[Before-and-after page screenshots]
* * * *
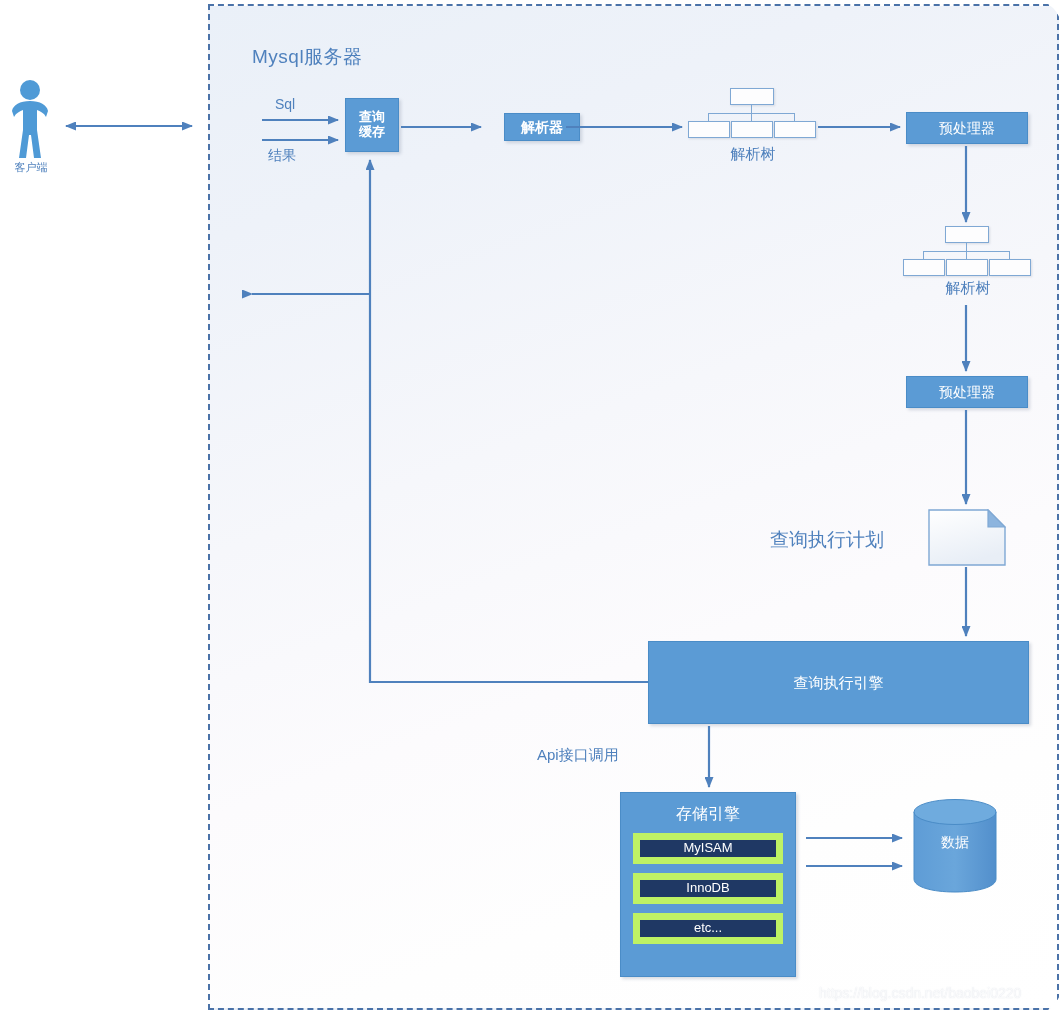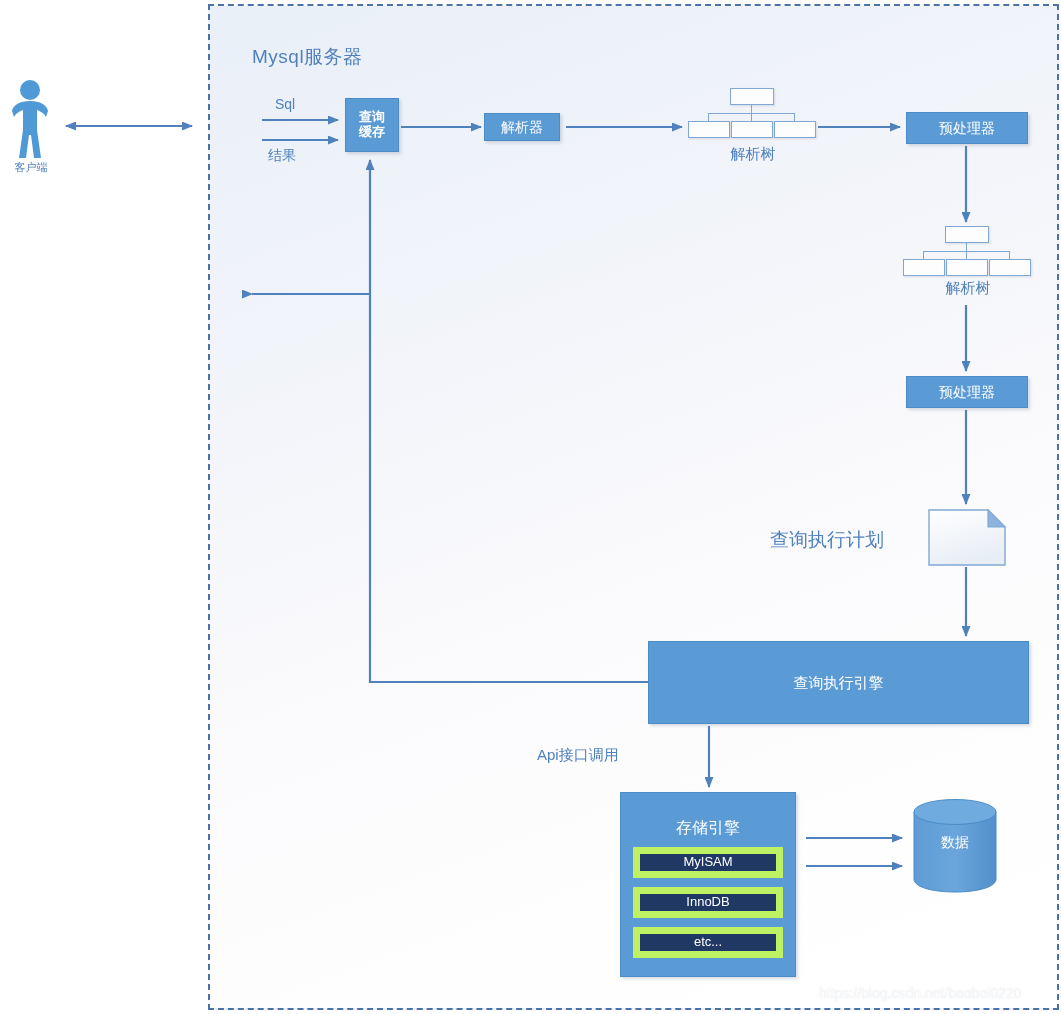--- a/index.html
+++ b/index.html
@@ -14,6 +14,7 @@
     height: 1014px;
     background: #ffffff;
     overflow: hidden;
+    border-radius: 27px;
   }
   
   .server-region {

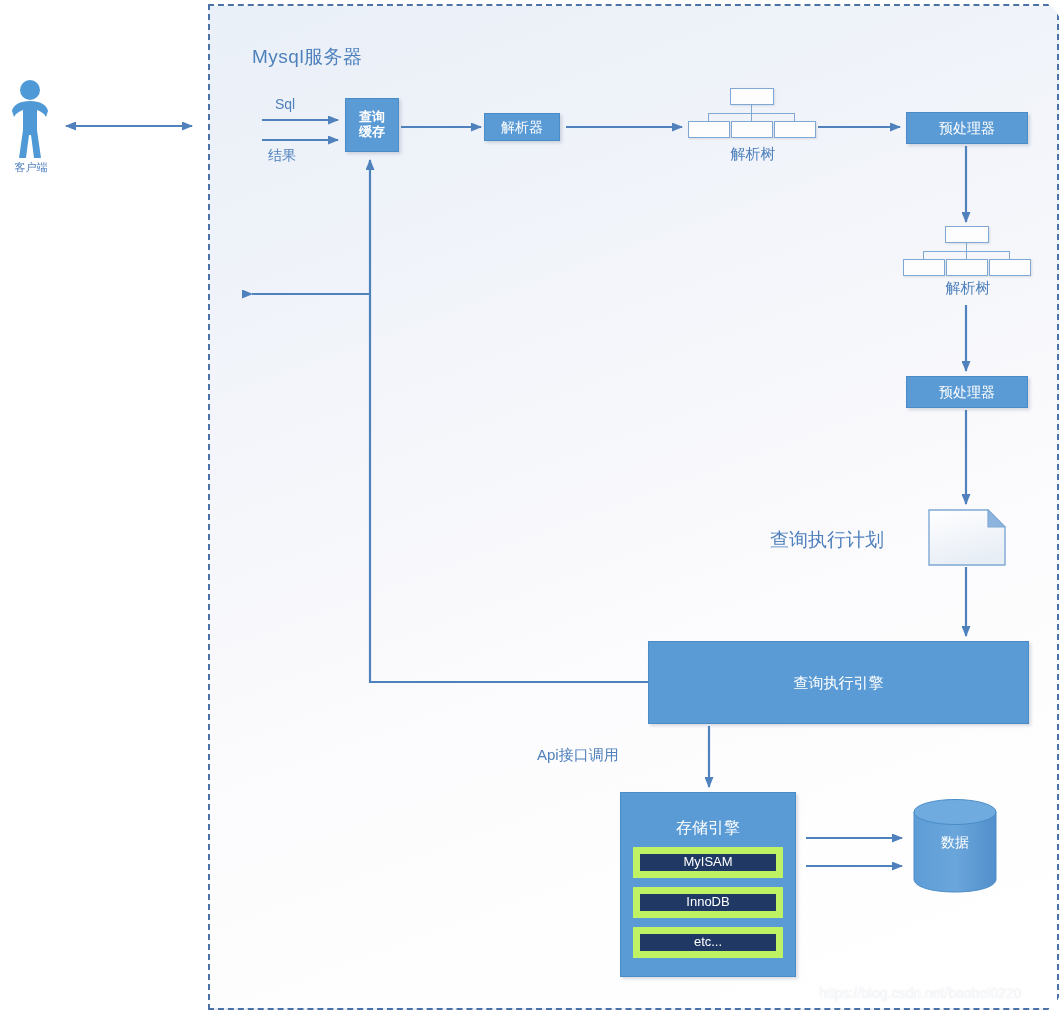--- a/index.html
+++ b/index.html
@@ -64,7 +64,7 @@
   .pbox .t { display:block; }
 
   #box-query-cache { left: 345px; top: 98px; width: 54px; height: 54px; flex-direction: column; }
-  #box-parser      { left: 484px; top: 113px; width: 76px; height: 28px; }
+  #box-parser      { left: 504px; top: 113px; width: 76px; height: 28px; font-weight: bold; }
   #box-preproc-1   { left: 906px; top: 112px; width: 122px; height: 32px; }
   #box-preproc-2   { left: 906px; top: 376px; width: 122px; height: 32px; }
   #box-exec-engine { left: 648px; top: 641px; width: 381px; height: 83px; font-size: 15px; }

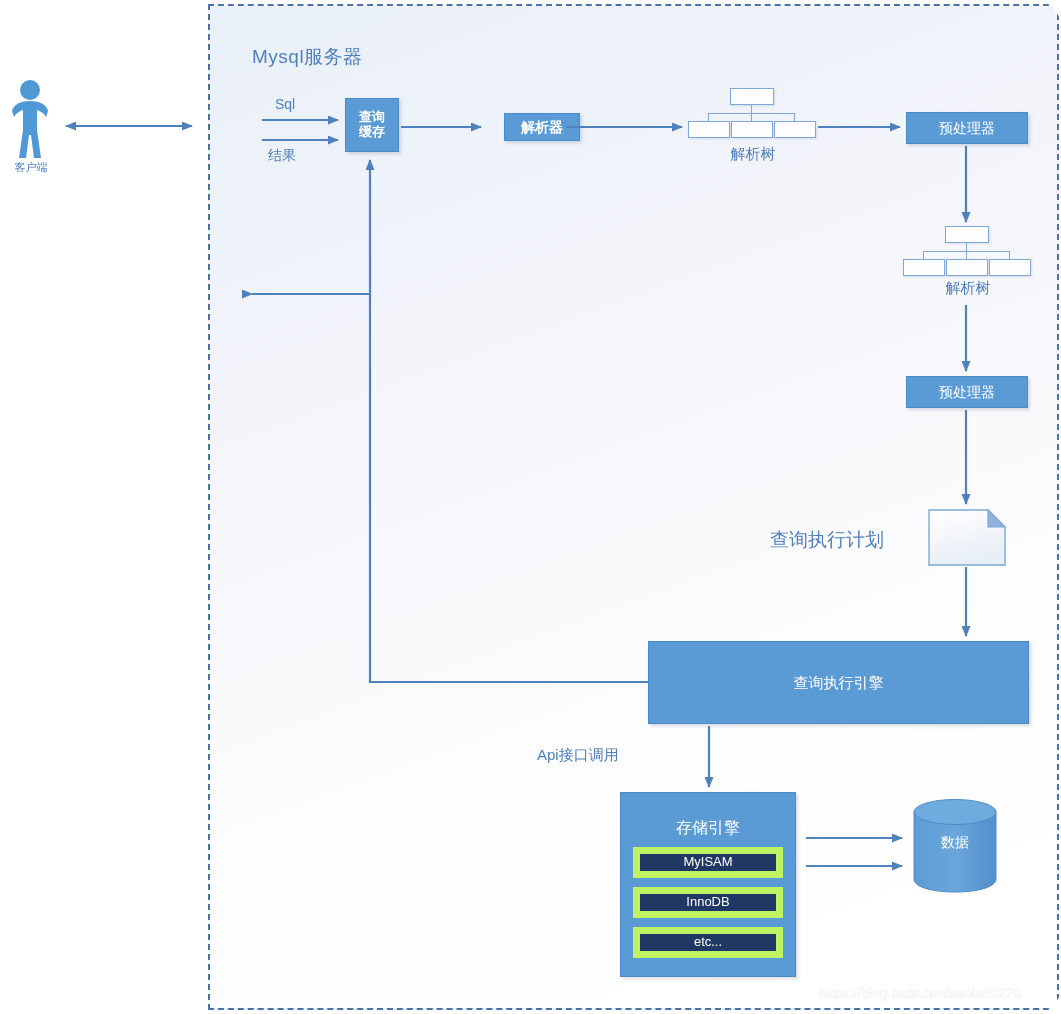--- a/index.html
+++ b/index.html
@@ -69,7 +69,7 @@
   #box-preproc-2   { left: 906px; top: 376px; width: 122px; height: 32px; }
   #box-exec-engine { left: 648px; top: 641px; width: 381px; height: 83px; font-size: 15px; }
   #box-storage     { left: 620px; top: 792px; width: 176px; height: 185px;
-                     display:block; padding-top: 26px; }
+                     display:block; padding-top: 12px; }
   .storage-title {
     color: #ffffff;
     font-size: 16px;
* * * *
TASK REQUIREMENTS>
Could you repeat the entries word for word, skipping the pictures they contain?

EXERCISE SOLUTION>
--- a/index.html
+++ b/index.html
@@ -14,6 +14,7 @@
     height: 1014px;
     background: #ffffff;
     overflow: hidden;
+    border-radius: 27px;
   }
   
   .server-region {

--- a/index.html
+++ b/index.html
@@ -64,7 +64,7 @@
   .pbox .t { display:block; }
 
   #box-query-cache { left: 345px; top: 98px; width: 54px; height: 54px; flex-direction: column; }
-  #box-parser      { left: 484px; top: 113px; width: 76px; height: 28px; }
+  #box-parser      { left: 504px; top: 113px; width: 76px; height: 28px; font-weight: bold; }
   #box-preproc-1   { left: 906px; top: 112px; width: 122px; height: 32px; }
   #box-preproc-2   { left: 906px; top: 376px; width: 122px; height: 32px; }
   #box-exec-engine { left: 648px; top: 641px; width: 381px; height: 83px; font-size: 15px; }

--- a/index.html
+++ b/index.html
@@ -69,7 +69,7 @@
   #box-preproc-2   { left: 906px; top: 376px; width: 122px; height: 32px; }
   #box-exec-engine { left: 648px; top: 641px; width: 381px; height: 83px; font-size: 15px; }
   #box-storage     { left: 620px; top: 792px; width: 176px; height: 185px;
-                     display:block; padding-top: 26px; }
+                     display:block; padding-top: 12px; }
   .storage-title {
     color: #ffffff;
     font-size: 16px;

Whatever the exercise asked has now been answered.